Difference listings
━━━━
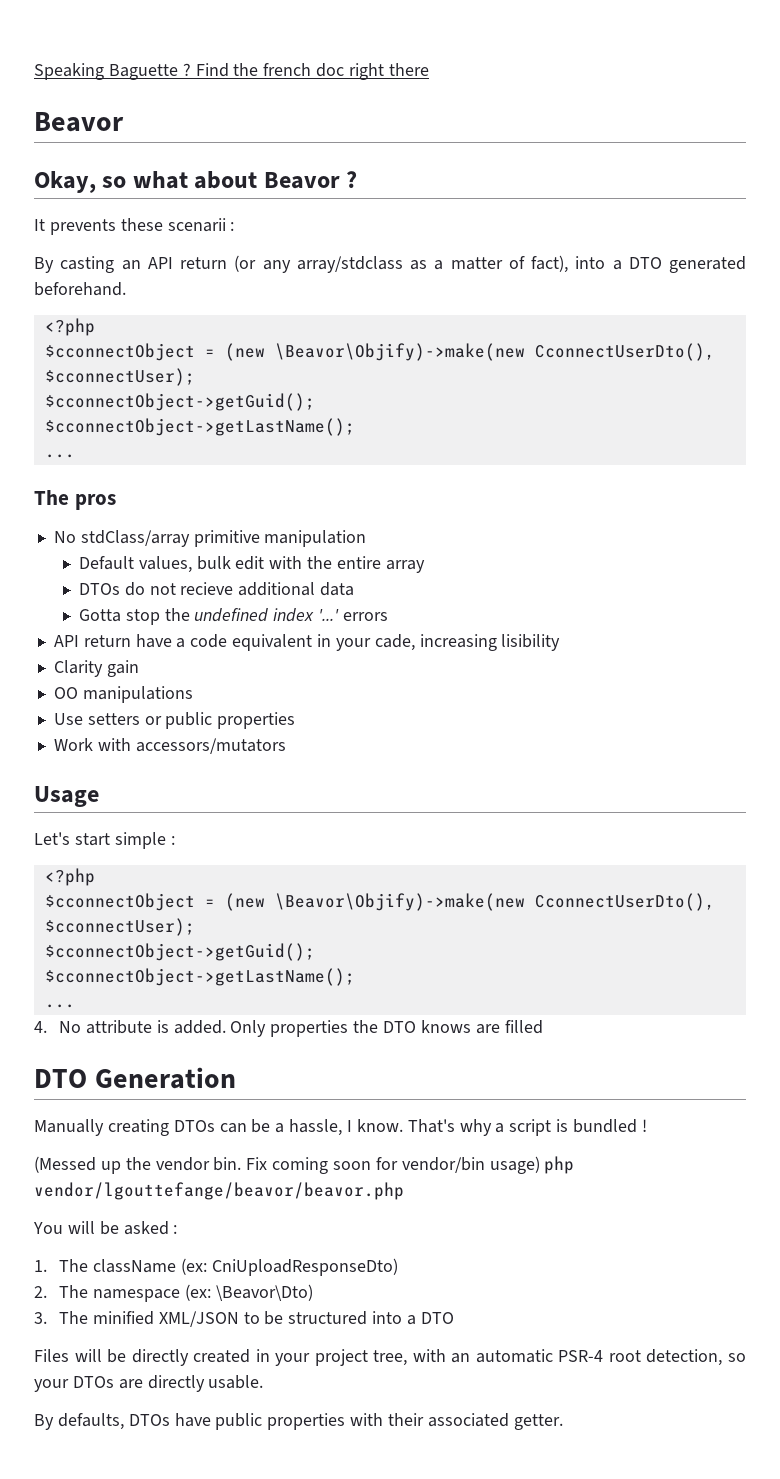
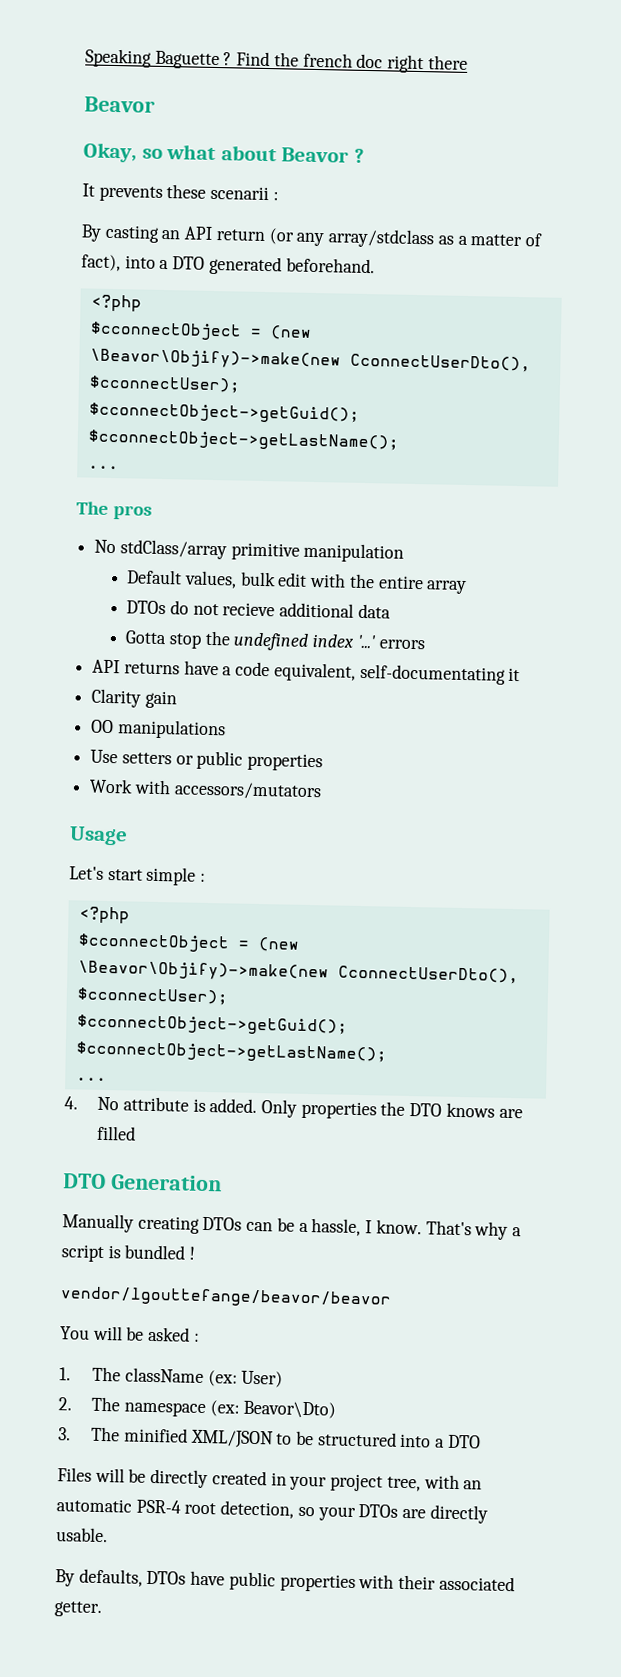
[83,635,131,647] return -> [123,662,180,675] returns
[232,634,561,651] equivalent in your cade, increasing lisibility -> [273,662,521,685] equivalent, self-documentating it
[34,1156,575,1174] [34,1182,404,1200] (Messed up the vendor bin. Fix coming soon for vendor/bin usage) php vendor/lgouttefange/beavor/beavor.php -> [60,1286,392,1309] vendor/lgouttefange/beavor/beavor
[211,1258,398,1276] CniUploadResponseDto) -> [241,1370,284,1388] User)
[215,1284,313,1301] \Beavor\Dto) -> [243,1400,337,1419] Beavor\Dto)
━━━━
- _WHAT TO PRODUCE_:
Set down exactly the lines from the one that contains "[211,1258,398,1276] CniUploadResponseDto) ->" to the final line above, both included, and nothing more.

- _YOUR SOLUTION_:
[211,1258,398,1276] CniUploadResponseDto) -> [241,1370,284,1388] User)
[215,1284,313,1301] \Beavor\Dto) -> [243,1400,337,1419] Beavor\Dto)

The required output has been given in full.